## Naive Bayes

The kernel is restarted every time the parameters are changed to make reproducibility easier. 

#### The Pretrained Model

The first few blocks format the data and create the training and validation split. The blocks up until the section on hyper parameters must be run. Then under the 'loading the model' section the last block should be run. This block is entitled load model. In the 'Final model' section the block, entitled 'accuracy rates' can be run.
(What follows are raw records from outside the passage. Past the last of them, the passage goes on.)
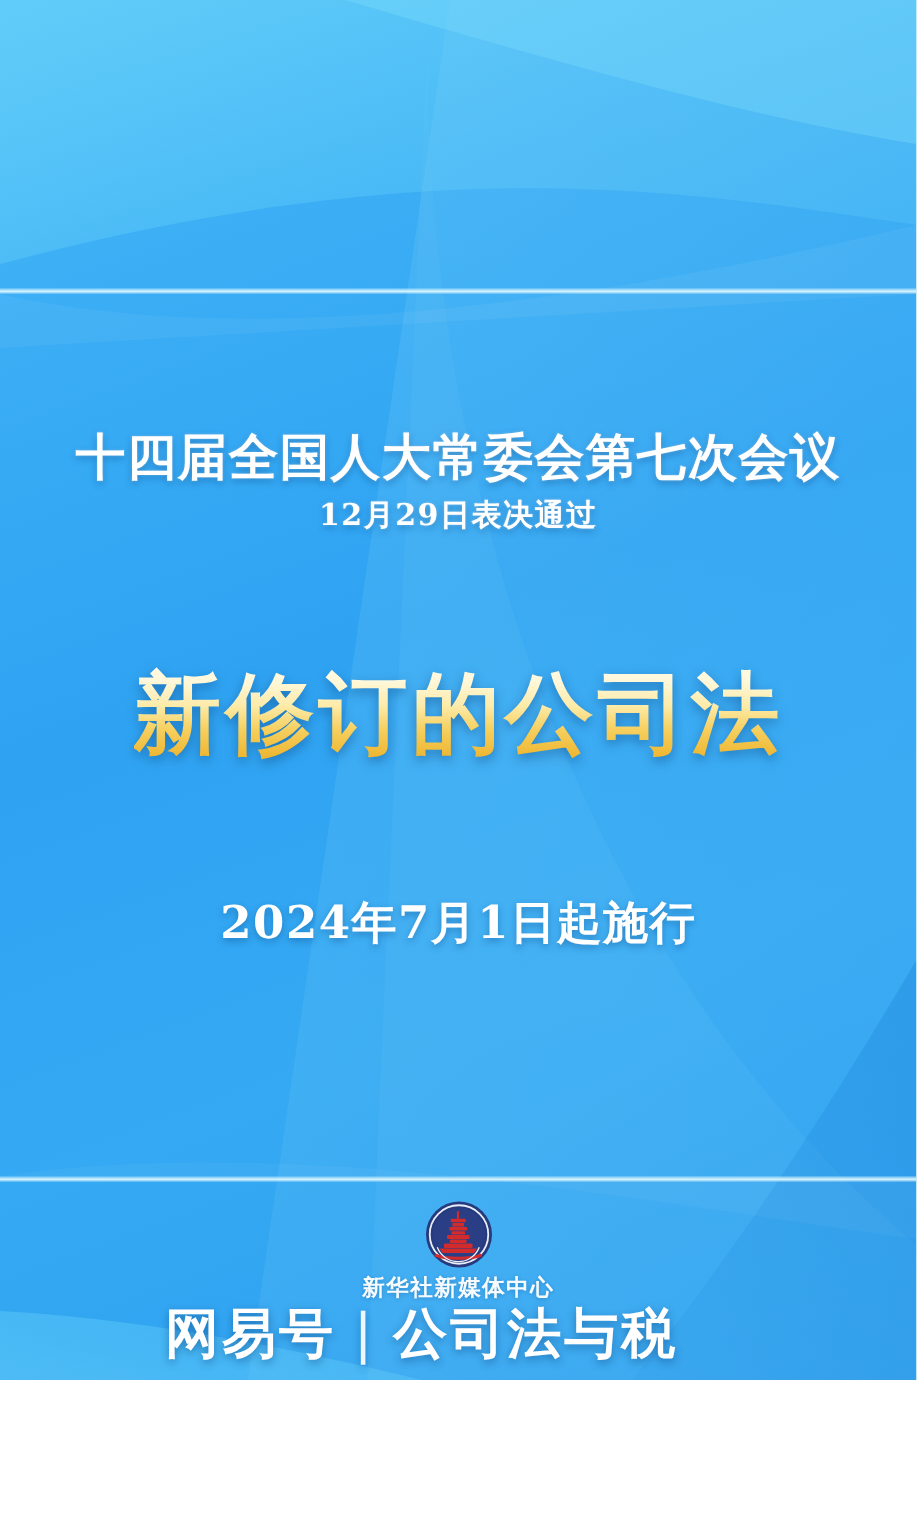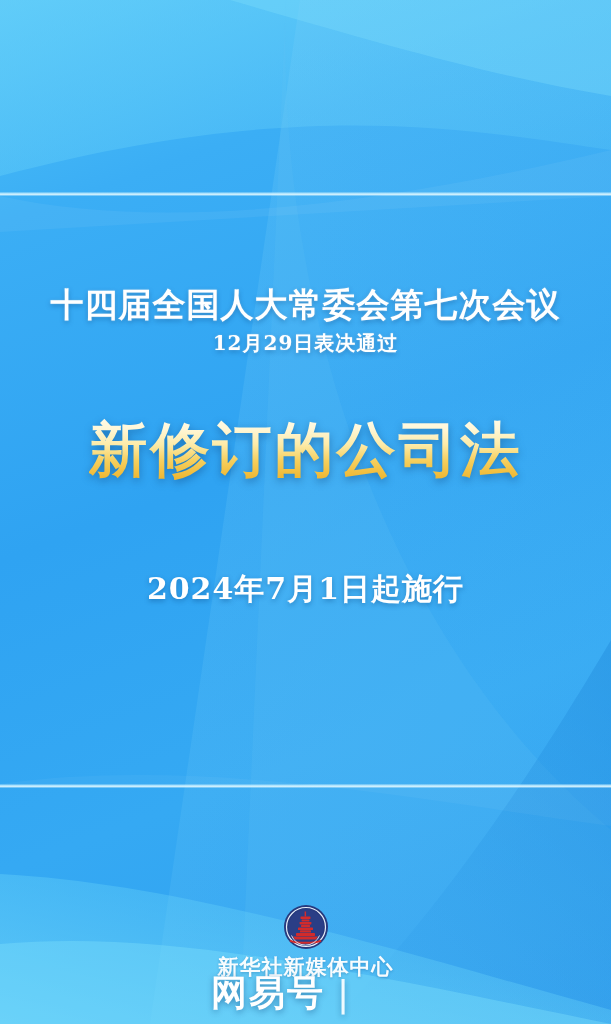--- a/index.html
+++ b/index.html
@@ -10,7 +10,7 @@
   }
   .poster {
     position:relative;
-    width:611px; height:1024px;
+    width:611px; height:920px;
     background:linear-gradient(160deg,#4FC3F7 0%,#3BAEF5 18%,#2FA3F2 45%,#35A9F3 70%,#2E9FF0 100%);
     overflow:hidden;
     padding-left:17px;

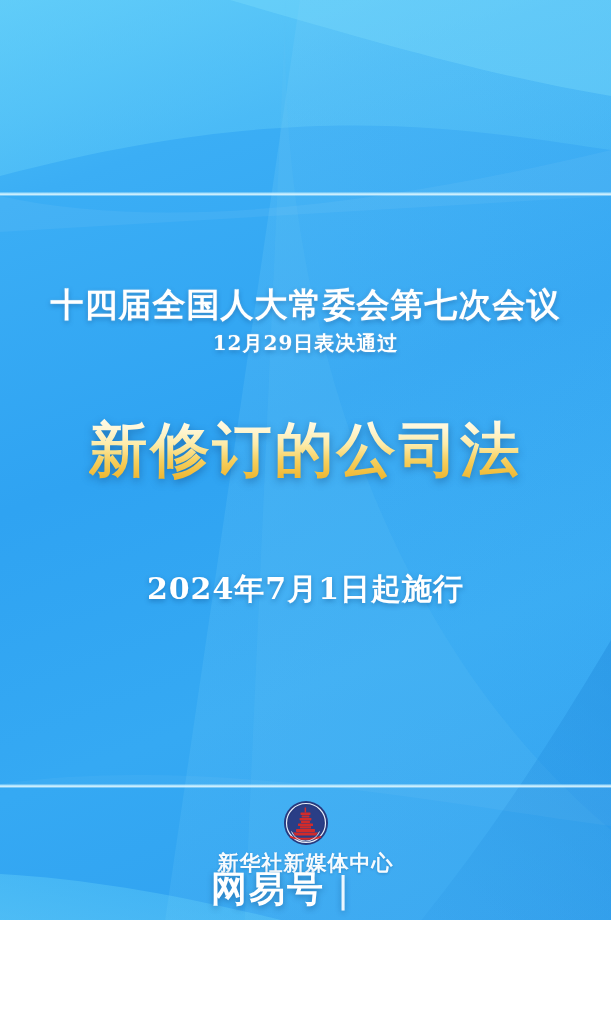--- a/index.html
+++ b/index.html
@@ -55,7 +55,7 @@
   .heading-line2 { font-size:20px; }
 
   .main-title {
-    margin-top:54px;
+    margin-top:80px;
     text-align:center;
     font-family:"DejaVu Serif", serif;
     font-weight:700;

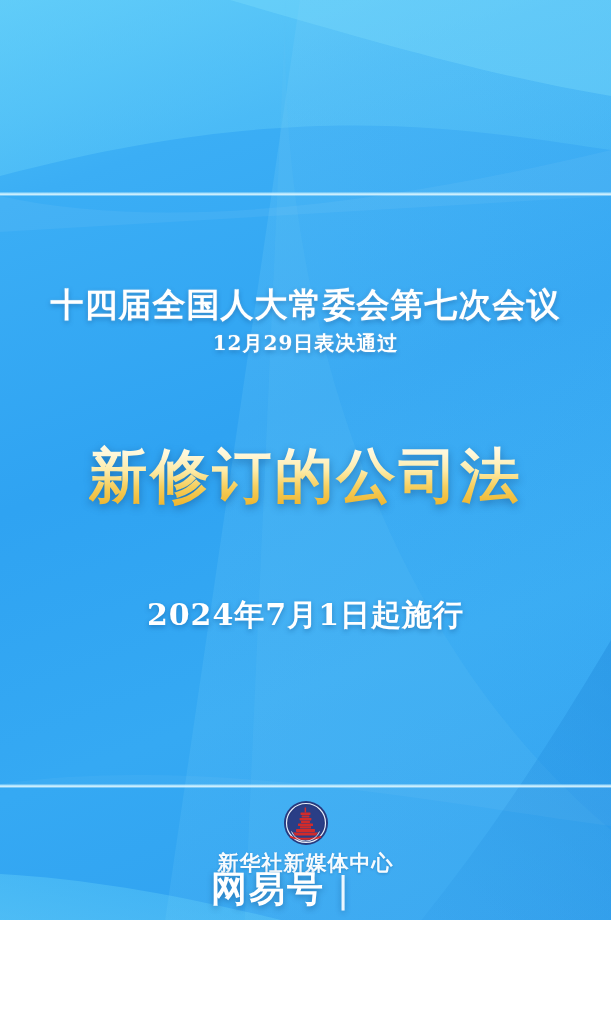--- a/index.html
+++ b/index.html
@@ -106,7 +106,7 @@
     color:#ffffff;
     font-family:"DejaVu Serif", serif;
     font-weight:700;
-    font-size:21px;
+    font-size:15px;
     letter-spacing:1px;
     white-space:nowrap;
     opacity:0.96;

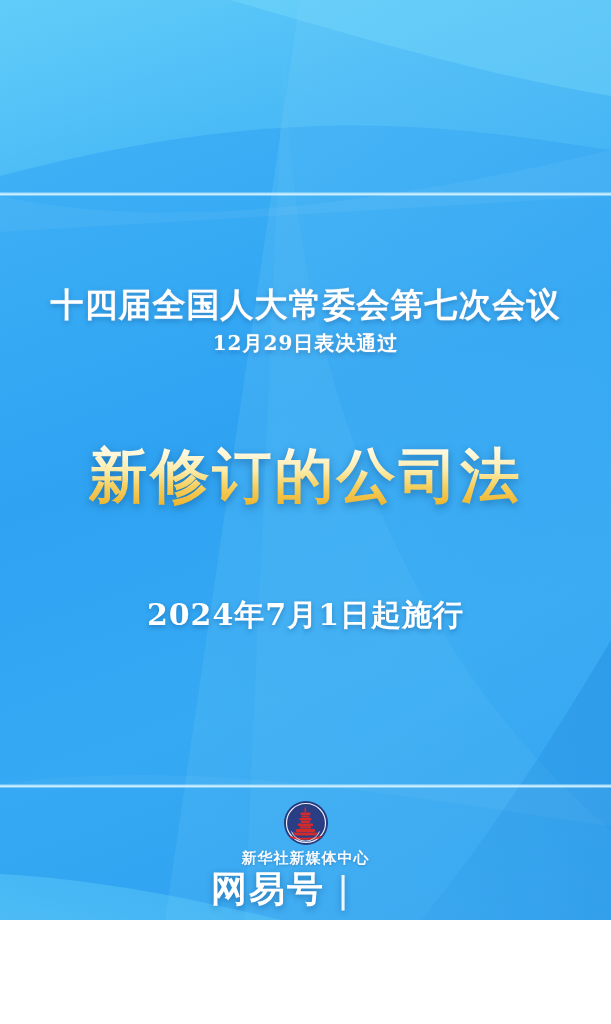--- a/index.html
+++ b/index.html
@@ -217,6 +217,7 @@
     <div class="watermark">
       <span>网易号</span>
       <span class="wm-sep">|</span>
+      <span>公司法与税</span>
     </div>
 
   </div>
This will run the model on the preprocessed data. 

In [2]:
import numpy as np
np.random.seed(1337)  # for reproducibility
from sklearn.naive_bayes import MultinomialNB

In [3]:
# look into preprocessor.py file for details
from preprocessor import DocumentTermMatrix, accuracy, indicator_to_matrix

In [4]:
yelp_data = DocumentTermMatrix("yelp_academic_dataset_review.json", "text", "stars", 1000) #  TDM with IDF

In [6]:
nb_classes = len(yelp_data.docs_label_index)

In [8]:
from sklearn import cross_validation

# data split - training and validation data (80, 20)
X_train, X_test,Y_train, Y_test = cross_validation.train_test_split(yelp_data.X_docs,yelp_data.Y_docs,test_size=0.2)

## Hyper Parameter 

The code in this section is specifically for setting hyper parameters.

In [5]:
models = ['' for i in xrange(4)] 
for cv in xrange(4):
    
    print('Building model...', cv)
    models[cv] = MultinomialNB()

('Building model...', 0)
('Building model...', 1)
('Building model...', 2)
('Building model...', 3)


In [7]:
from preprocessor import Kfold_cv

In [8]:
full_index = [i for i in xrange(len(X_train))]
 
indices_cv = Kfold_cv(full_index,4)

In [9]:
histories = []
for cv in xrange(4):
    np.random.seed(1337)  # for reproducibility
    # data split
    #  this could be done in a single shot before hand
    #  at the moment this will preserve memory which seems import in a VM setting
    x_train = X_train[indices_cv[cv]["train"]] 
    x_test  = X_train[indices_cv[cv]["test"]] 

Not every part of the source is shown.